Shiao and co-author Mia H. Tuan, director of the UO Center on Diversity and Community, reported their findings in the American Journal of Sociology (January). The study focused on early adulthood memories of adoptees that had been among the earliest wave of Koreans into the United States. It was a study, Shiao and Tuan wrote, that shows "ethnic exploration exemplifies how the persistence of ethnicity can depend on the individual negotiation of racial inequality."

The researchers interviewed 58 adoptees, ages 25 to 51, recruited from international adoption-placement records. The participants had been placed into West Coast homes in California, Oregon and Washington between 1950 and 1975. The study, which includes numerous excerpts of participants' responses, is part of a book the two authors are writing on the adoptees' experiences.

"By studying older adults, we're getting a baseline for what younger, more recent adoptees might face in their later adult lives," Shiao said. "We found that social context, the situation in which adoptees spend early adulthood, shapes what kind of exploration they do and the identities they come out with. Those who don't explore, by choice or by lack of opportunity, often emerge with an identity that is not too different than growing up thinking of themselves as honorary whites. The difference being they may have had nagging concerns or they spend their lives minimizing things that come up in their life -- that has nothing to do with me, or that's not really me."

In the 1970s, adoptees entering adulthood (from age 18 to the early 20s) were faced with a time period when being Asian was highly stigmatized and there were few opportunities to explore their ethnic identity, Shiao said. The 1980s and beyond gradually improved the racial climate and long-range opportunities to explore, he added.

Twenty-six of the 58 participants did not explore their ethnicity during early adulthood. Most of the reasons involving lack of opportunity were tied to living in racially homogeneous workplaces and communities and family or life responsibilities. Some cited a lack of interest, specifically an aversion to Asians and Asian-Americans or a disinterest in racial differences. The remaining subjects chose to explore and were split between the social exposure and cultural heritage tracks.

The route chosen by adoptees led to one of two kinds of language, Shiao said. "If they explore and share experiences with their ethnic peers, they develop a racial language of discrimination or being part of a minority group," he said, adding that these relationships promoted bonding that carried into later adult years. "For those who pursue cultural exploration, their identity tends to become a symbolic attachment to their international heritage, which is not that salient in their daily lives."

Travel abroad might seem like the most extensive form of exploration, "but in actuality it's also the one that makes them feel more like Americans than anything else," Shiao said. "It can make them feel more like adoptees than Asians. They go out of the world they know. They may initially feel like they are going home and can wonder what their life could have been, but instead they experience a strong form of culture shock."

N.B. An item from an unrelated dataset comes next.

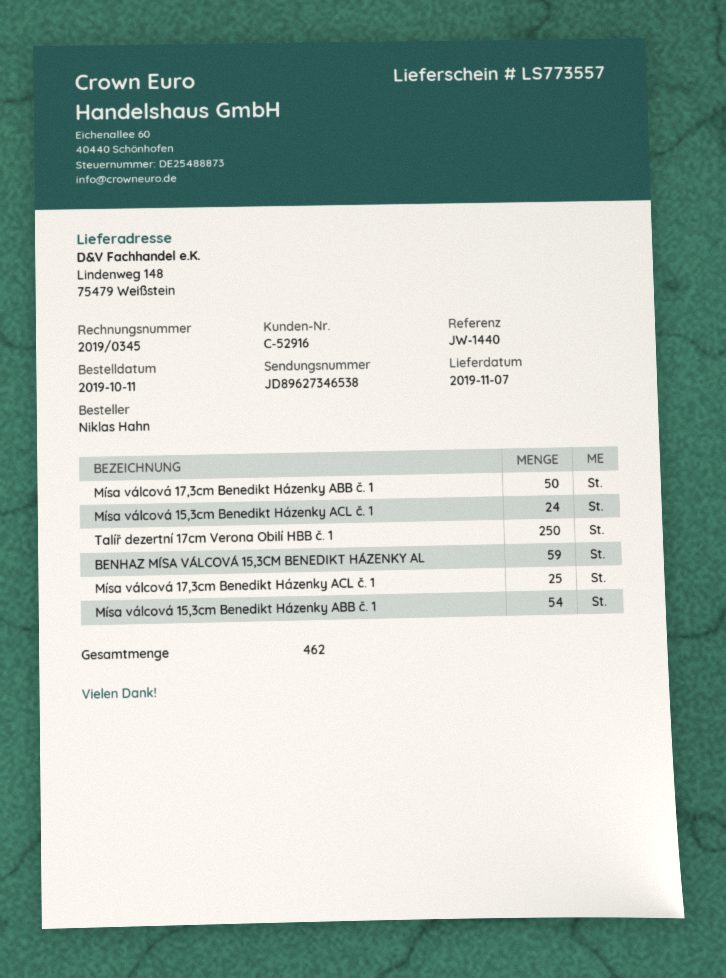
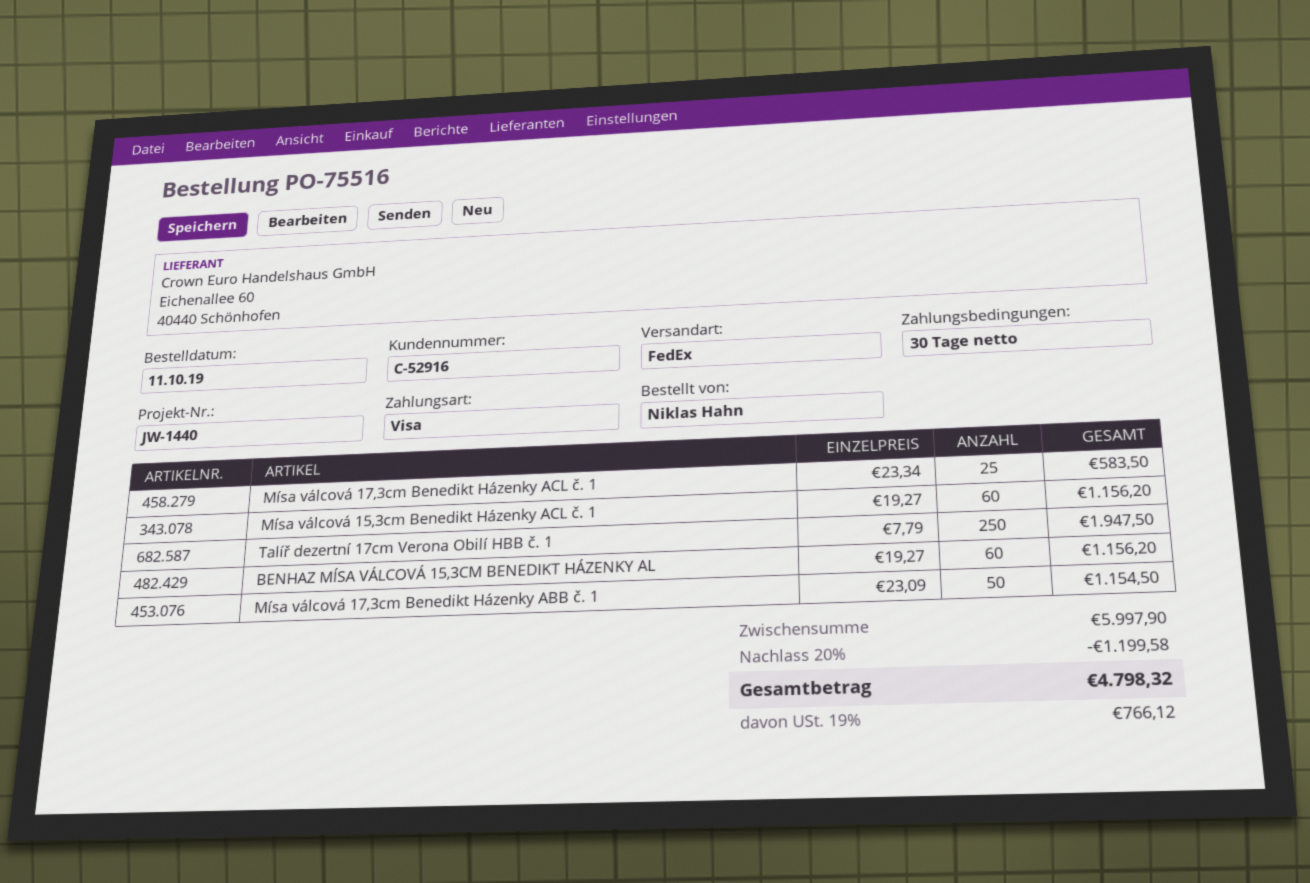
Mísa válcová 15,3cm Benedikt Házenky ACL č. 1: 24 -> 60
BENHAZ MÍSA VÁLCOVÁ 15,3CM BENEDIKT HÁZENKY AL: 59 -> 60
Mísa válcová 15,3cm Benedikt Házenky ABB č. 1: 54 -> none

Adoptees either sought social exposure through others like themselves or sought information on their cultural heritage to learn something about their foreign origins. "And you'd think that those two things could go hand in hand, that people might want to do both, but what we found was that most people chose to do one or the other," he said.

Some adoptees indicated that they had not explored their cultural identities or only did so superficially, but, Shiao said, "looking deeper into the data, we found that they had actually done their exploring while in high school."

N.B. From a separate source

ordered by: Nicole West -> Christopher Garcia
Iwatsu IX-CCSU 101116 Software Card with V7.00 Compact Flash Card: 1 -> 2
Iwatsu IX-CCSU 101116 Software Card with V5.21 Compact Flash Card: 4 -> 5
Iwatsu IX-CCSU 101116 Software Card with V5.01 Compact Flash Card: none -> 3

A lot of previous research on ethnic identity focused on the adolescent years, and was done by psychologists and sociologists studying teenagers in racially and ethnically diverse high schools rather than in the predominantly white schools that most adoptees attend, Shiao said.

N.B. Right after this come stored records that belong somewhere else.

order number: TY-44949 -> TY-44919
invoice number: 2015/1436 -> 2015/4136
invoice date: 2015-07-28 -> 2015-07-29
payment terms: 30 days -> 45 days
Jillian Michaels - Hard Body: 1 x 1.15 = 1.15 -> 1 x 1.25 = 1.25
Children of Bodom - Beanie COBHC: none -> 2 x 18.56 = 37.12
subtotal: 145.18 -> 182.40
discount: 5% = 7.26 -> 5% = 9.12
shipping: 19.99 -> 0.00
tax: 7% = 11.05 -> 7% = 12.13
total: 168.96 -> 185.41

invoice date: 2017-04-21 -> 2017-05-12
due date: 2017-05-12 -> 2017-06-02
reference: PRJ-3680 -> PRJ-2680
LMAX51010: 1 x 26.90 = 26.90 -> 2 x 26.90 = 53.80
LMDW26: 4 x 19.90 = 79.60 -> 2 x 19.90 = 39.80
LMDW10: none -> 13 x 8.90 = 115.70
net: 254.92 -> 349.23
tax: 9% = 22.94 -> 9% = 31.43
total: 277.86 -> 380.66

"Early adulthood is an important time, because these individuals are nominally independent from their parents, and as a result are on their and must create some of their own social networks," he said. "This time period is very big period, dividing those who go to college and those who don't. Those who don't go to college tend to enter social and work worlds that remain similar to those they had in high school. Those who go on to college have less employment, and they have time to do more exploration, often through classes, personal associations, clubs and study abroad."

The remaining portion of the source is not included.